» PROVIDED DATA
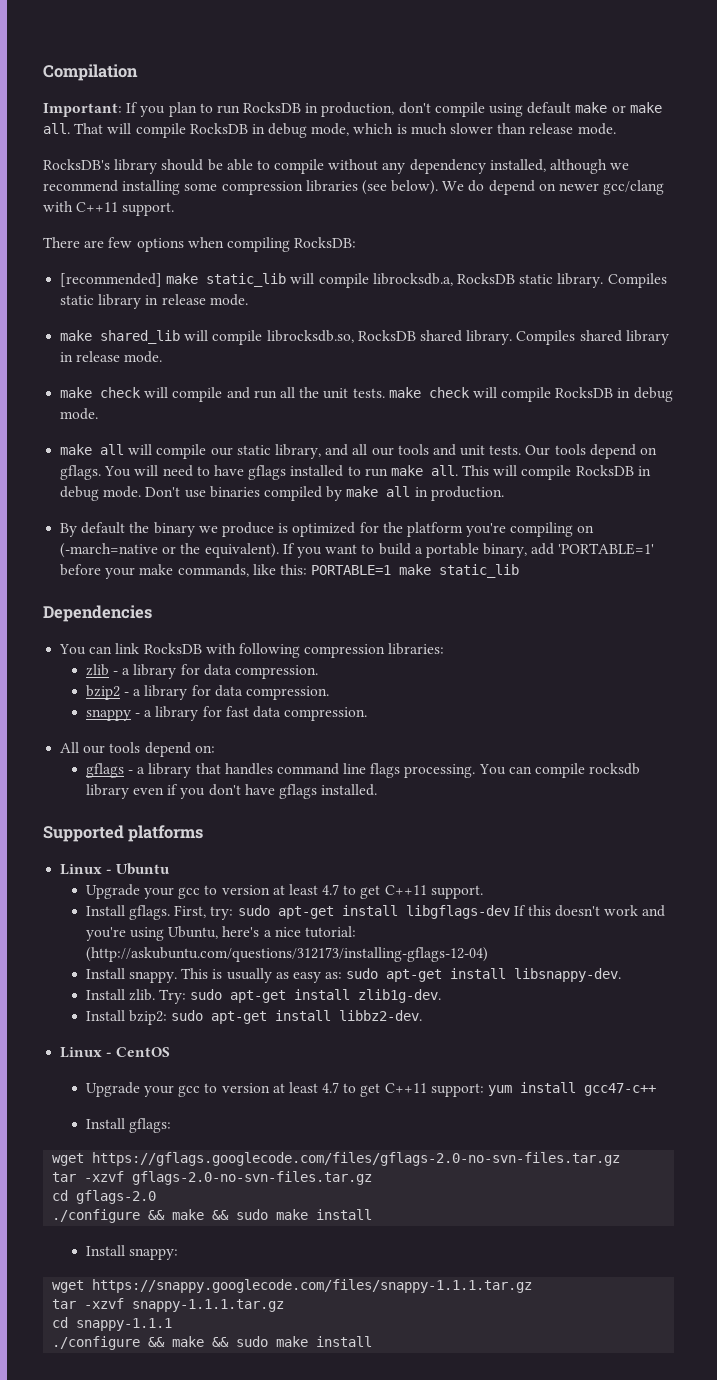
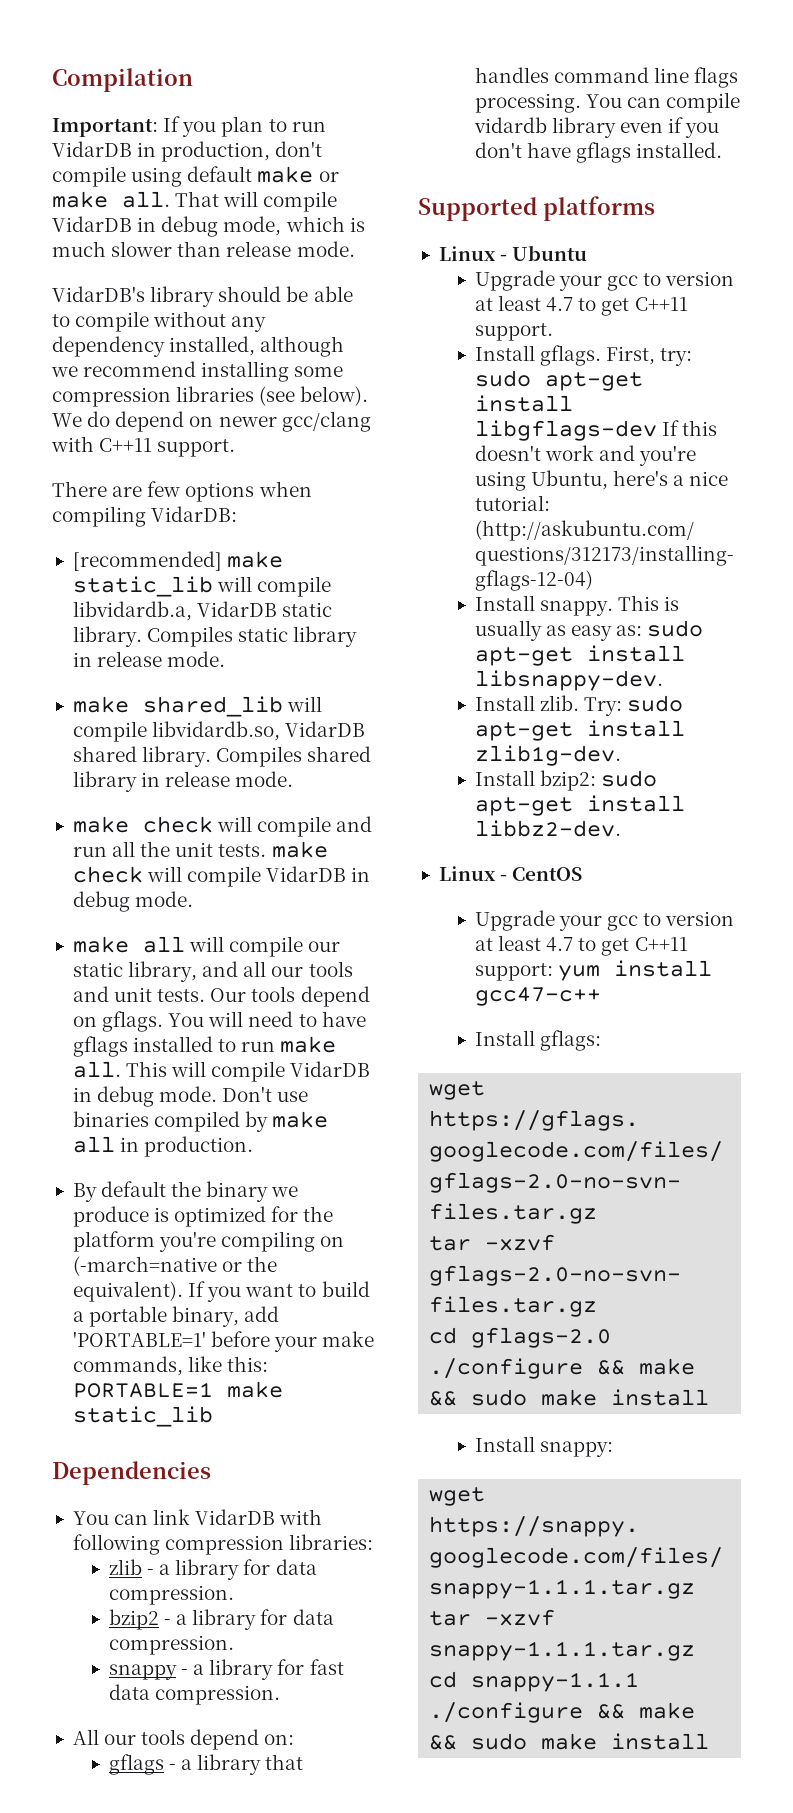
[243,102,302,113] RocksDB -> [52,141,132,157] VidarDB
[189,123,248,134] RocksDB -> [52,216,132,232] VidarDB
[43,159,110,170] RocksDB's -> [52,286,145,302] VidarDB's
[294,237,357,248] RocksDB: -> [151,506,238,522] VidarDB:
[372,273,515,286] librocksdb.a, RocksDB -> [72,601,278,621] libvidardb.a, VidarDB
[266,330,416,343] librocksdb.so, RocksDB -> [152,721,366,741] libvidardb.so, VidarDB
[555,387,614,398] RocksDB -> [266,866,347,882] VidarDB
[575,465,634,476] RocksDB -> [290,1061,371,1077] VidarDB
[143,643,202,654] RocksDB -> [195,1509,276,1525] VidarDB
[589,763,641,775] rocksdb -> [473,117,547,133] vidardb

» EXERCISE
Retype the whole listing exactly. Do not include the pictures.

» RESPONSE TO THE EXERCISE
[243,102,302,113] RocksDB -> [52,141,132,157] VidarDB
[189,123,248,134] RocksDB -> [52,216,132,232] VidarDB
[43,159,110,170] RocksDB's -> [52,286,145,302] VidarDB's
[294,237,357,248] RocksDB: -> [151,506,238,522] VidarDB:
[372,273,515,286] librocksdb.a, RocksDB -> [72,601,278,621] libvidardb.a, VidarDB
[266,330,416,343] librocksdb.so, RocksDB -> [152,721,366,741] libvidardb.so, VidarDB
[555,387,614,398] RocksDB -> [266,866,347,882] VidarDB
[575,465,634,476] RocksDB -> [290,1061,371,1077] VidarDB
[143,643,202,654] RocksDB -> [195,1509,276,1525] VidarDB
[589,763,641,775] rocksdb -> [473,117,547,133] vidardb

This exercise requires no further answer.